Task prompt
Copy the entries exactly. Leave out any pictures.
>>
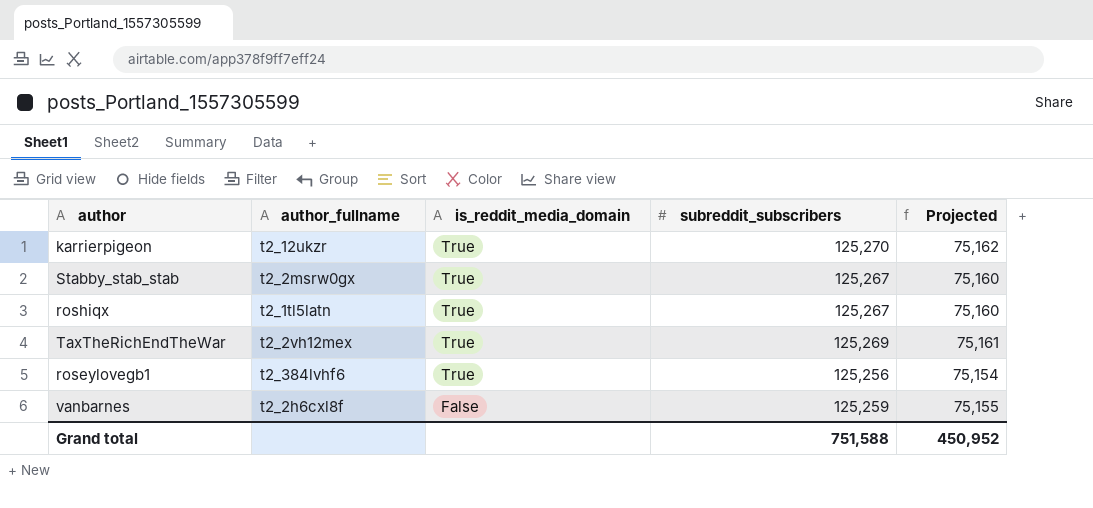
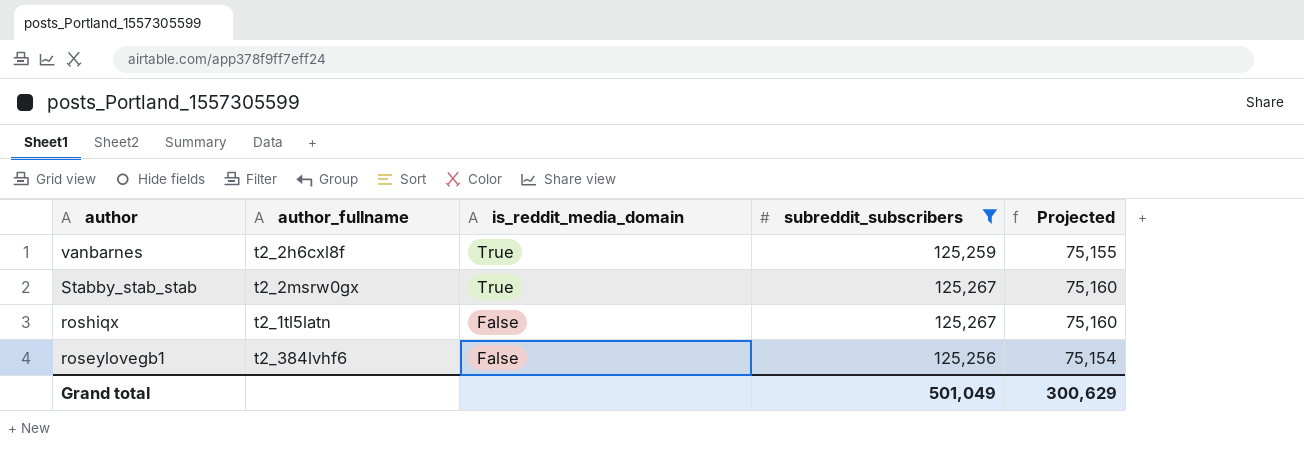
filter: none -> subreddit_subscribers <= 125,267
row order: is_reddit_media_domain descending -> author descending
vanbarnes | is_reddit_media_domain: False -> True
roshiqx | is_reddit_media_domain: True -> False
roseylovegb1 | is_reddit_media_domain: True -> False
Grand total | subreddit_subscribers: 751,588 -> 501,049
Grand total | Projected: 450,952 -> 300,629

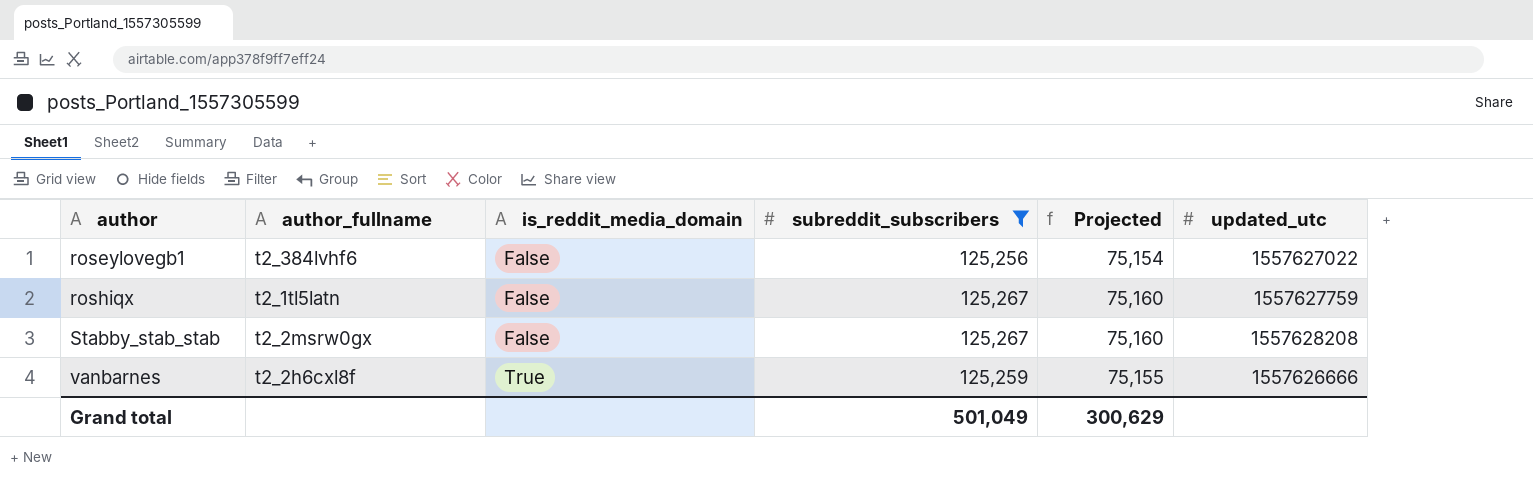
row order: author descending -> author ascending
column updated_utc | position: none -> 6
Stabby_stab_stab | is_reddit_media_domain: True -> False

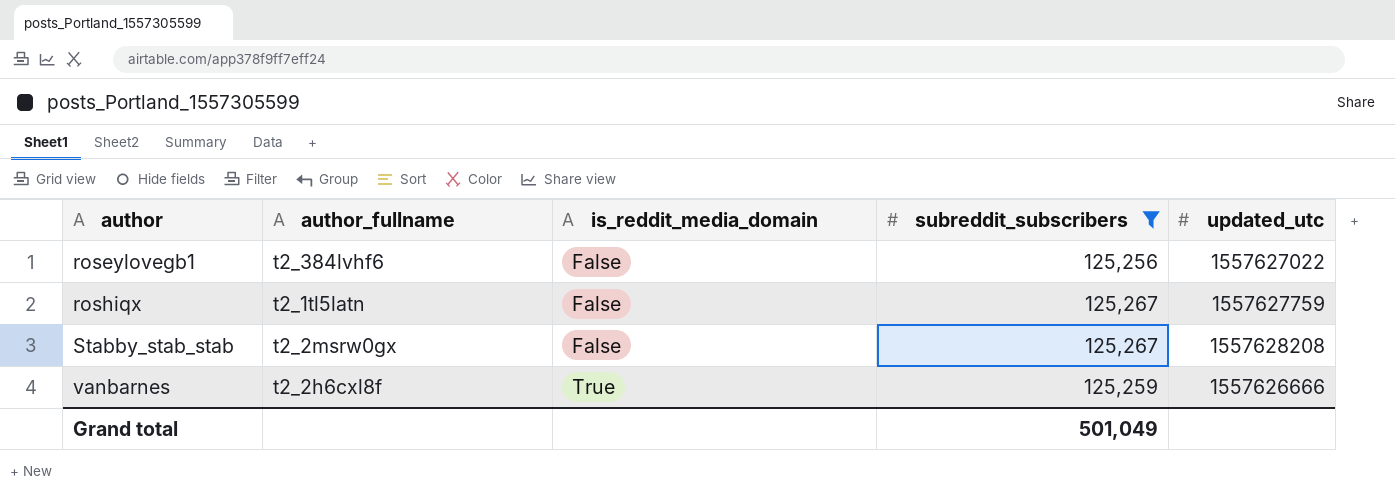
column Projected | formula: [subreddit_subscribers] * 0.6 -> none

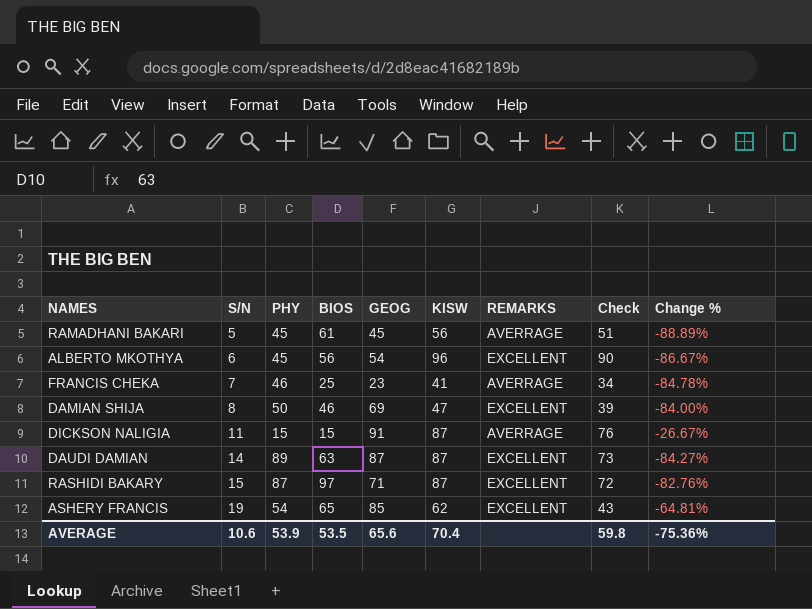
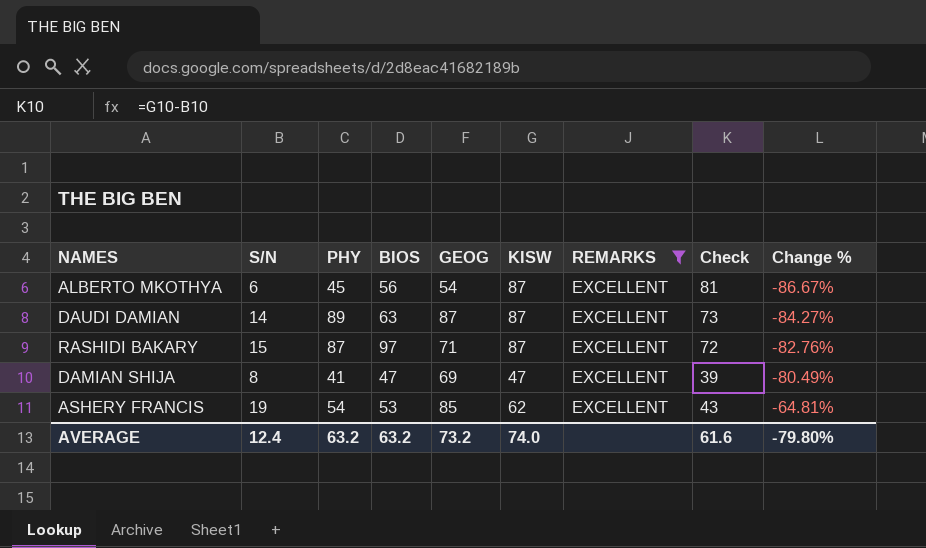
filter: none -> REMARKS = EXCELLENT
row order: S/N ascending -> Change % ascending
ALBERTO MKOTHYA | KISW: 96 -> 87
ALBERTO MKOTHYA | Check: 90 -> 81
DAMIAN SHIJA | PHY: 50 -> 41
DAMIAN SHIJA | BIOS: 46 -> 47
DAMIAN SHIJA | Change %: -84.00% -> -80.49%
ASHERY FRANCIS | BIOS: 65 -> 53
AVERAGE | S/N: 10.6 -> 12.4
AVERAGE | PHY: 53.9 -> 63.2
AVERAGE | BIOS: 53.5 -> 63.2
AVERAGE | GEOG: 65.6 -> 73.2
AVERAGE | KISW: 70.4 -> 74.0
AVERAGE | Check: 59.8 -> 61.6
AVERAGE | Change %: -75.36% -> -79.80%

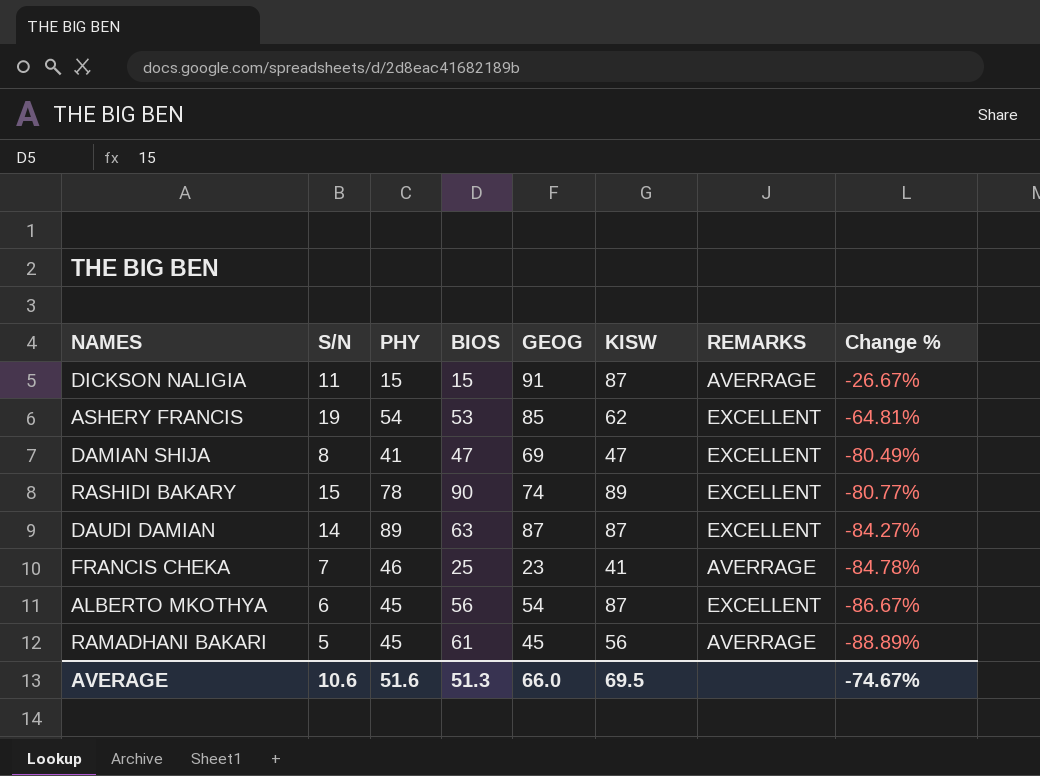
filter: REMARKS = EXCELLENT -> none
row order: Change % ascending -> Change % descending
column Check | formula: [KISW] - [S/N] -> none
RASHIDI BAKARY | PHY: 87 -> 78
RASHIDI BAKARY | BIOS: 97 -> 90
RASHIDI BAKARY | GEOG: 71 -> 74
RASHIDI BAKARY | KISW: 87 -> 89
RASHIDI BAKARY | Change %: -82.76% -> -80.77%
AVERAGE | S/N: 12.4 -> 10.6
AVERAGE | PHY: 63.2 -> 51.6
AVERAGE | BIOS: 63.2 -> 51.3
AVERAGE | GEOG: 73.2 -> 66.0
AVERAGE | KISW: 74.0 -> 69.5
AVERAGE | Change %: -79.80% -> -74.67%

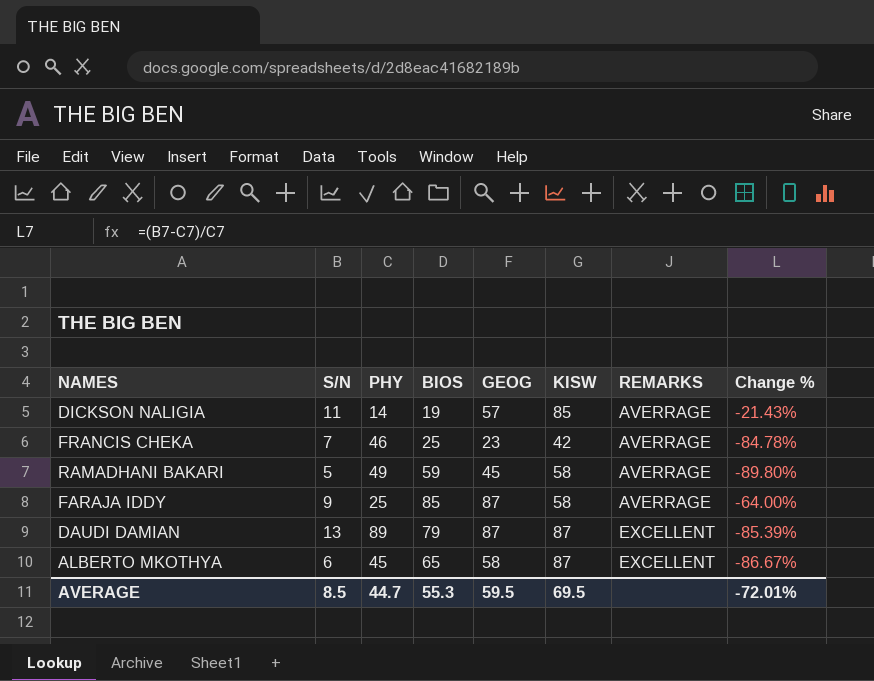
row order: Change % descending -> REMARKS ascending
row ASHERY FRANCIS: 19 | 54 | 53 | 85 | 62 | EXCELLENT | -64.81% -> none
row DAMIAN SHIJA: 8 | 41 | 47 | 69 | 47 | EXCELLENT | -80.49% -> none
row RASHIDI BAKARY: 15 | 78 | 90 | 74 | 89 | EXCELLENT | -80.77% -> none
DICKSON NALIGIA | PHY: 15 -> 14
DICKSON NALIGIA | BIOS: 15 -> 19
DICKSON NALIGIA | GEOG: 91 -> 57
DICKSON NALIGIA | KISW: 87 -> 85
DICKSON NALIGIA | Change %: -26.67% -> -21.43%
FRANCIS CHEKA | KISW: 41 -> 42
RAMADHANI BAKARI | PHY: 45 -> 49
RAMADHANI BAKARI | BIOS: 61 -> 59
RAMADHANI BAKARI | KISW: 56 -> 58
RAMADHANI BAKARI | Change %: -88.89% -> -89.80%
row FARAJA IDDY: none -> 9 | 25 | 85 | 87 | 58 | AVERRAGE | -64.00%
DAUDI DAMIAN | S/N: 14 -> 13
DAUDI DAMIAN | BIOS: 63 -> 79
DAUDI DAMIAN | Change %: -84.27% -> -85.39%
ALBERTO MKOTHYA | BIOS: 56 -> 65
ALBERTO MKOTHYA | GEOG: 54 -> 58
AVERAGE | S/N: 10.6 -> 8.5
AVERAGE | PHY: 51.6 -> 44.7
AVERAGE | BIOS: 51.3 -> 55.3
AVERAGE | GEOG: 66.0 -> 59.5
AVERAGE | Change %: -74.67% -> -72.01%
<<
Answer area
filter: none -> subreddit_subscribers <= 125,267
row order: is_reddit_media_domain descending -> author descending
vanbarnes | is_reddit_media_domain: False -> True
roshiqx | is_reddit_media_domain: True -> False
roseylovegb1 | is_reddit_media_domain: True -> False
Grand total | subreddit_subscribers: 751,588 -> 501,049
Grand total | Projected: 450,952 -> 300,629

row order: author descending -> author ascending
column updated_utc | position: none -> 6
Stabby_stab_stab | is_reddit_media_domain: True -> False

column Projected | formula: [subreddit_subscribers] * 0.6 -> none

filter: none -> REMARKS = EXCELLENT
row order: S/N ascending -> Change % ascending
ALBERTO MKOTHYA | KISW: 96 -> 87
ALBERTO MKOTHYA | Check: 90 -> 81
DAMIAN SHIJA | PHY: 50 -> 41
DAMIAN SHIJA | BIOS: 46 -> 47
DAMIAN SHIJA | Change %: -84.00% -> -80.49%
ASHERY FRANCIS | BIOS: 65 -> 53
AVERAGE | S/N: 10.6 -> 12.4
AVERAGE | PHY: 53.9 -> 63.2
AVERAGE | BIOS: 53.5 -> 63.2
AVERAGE | GEOG: 65.6 -> 73.2
AVERAGE | KISW: 70.4 -> 74.0
AVERAGE | Check: 59.8 -> 61.6
AVERAGE | Change %: -75.36% -> -79.80%

filter: REMARKS = EXCELLENT -> none
row order: Change % ascending -> Change % descending
column Check | formula: [KISW] - [S/N] -> none
RASHIDI BAKARY | PHY: 87 -> 78
RASHIDI BAKARY | BIOS: 97 -> 90
RASHIDI BAKARY | GEOG: 71 -> 74
RASHIDI BAKARY | KISW: 87 -> 89
RASHIDI BAKARY | Change %: -82.76% -> -80.77%
AVERAGE | S/N: 12.4 -> 10.6
AVERAGE | PHY: 63.2 -> 51.6
AVERAGE | BIOS: 63.2 -> 51.3
AVERAGE | GEOG: 73.2 -> 66.0
AVERAGE | KISW: 74.0 -> 69.5
AVERAGE | Change %: -79.80% -> -74.67%

row order: Change % descending -> REMARKS ascending
row ASHERY FRANCIS: 19 | 54 | 53 | 85 | 62 | EXCELLENT | -64.81% -> none
row DAMIAN SHIJA: 8 | 41 | 47 | 69 | 47 | EXCELLENT | -80.49% -> none
row RASHIDI BAKARY: 15 | 78 | 90 | 74 | 89 | EXCELLENT | -80.77% -> none
DICKSON NALIGIA | PHY: 15 -> 14
DICKSON NALIGIA | BIOS: 15 -> 19
DICKSON NALIGIA | GEOG: 91 -> 57
DICKSON NALIGIA | KISW: 87 -> 85
DICKSON NALIGIA | Change %: -26.67% -> -21.43%
FRANCIS CHEKA | KISW: 41 -> 42
RAMADHANI BAKARI | PHY: 45 -> 49
RAMADHANI BAKARI | BIOS: 61 -> 59
RAMADHANI BAKARI | KISW: 56 -> 58
RAMADHANI BAKARI | Change %: -88.89% -> -89.80%
row FARAJA IDDY: none -> 9 | 25 | 85 | 87 | 58 | AVERRAGE | -64.00%
DAUDI DAMIAN | S/N: 14 -> 13
DAUDI DAMIAN | BIOS: 63 -> 79
DAUDI DAMIAN | Change %: -84.27% -> -85.39%
ALBERTO MKOTHYA | BIOS: 56 -> 65
ALBERTO MKOTHYA | GEOG: 54 -> 58
AVERAGE | S/N: 10.6 -> 8.5
AVERAGE | PHY: 51.6 -> 44.7
AVERAGE | BIOS: 51.3 -> 55.3
AVERAGE | GEOG: 66.0 -> 59.5
AVERAGE | Change %: -74.67% -> -72.01%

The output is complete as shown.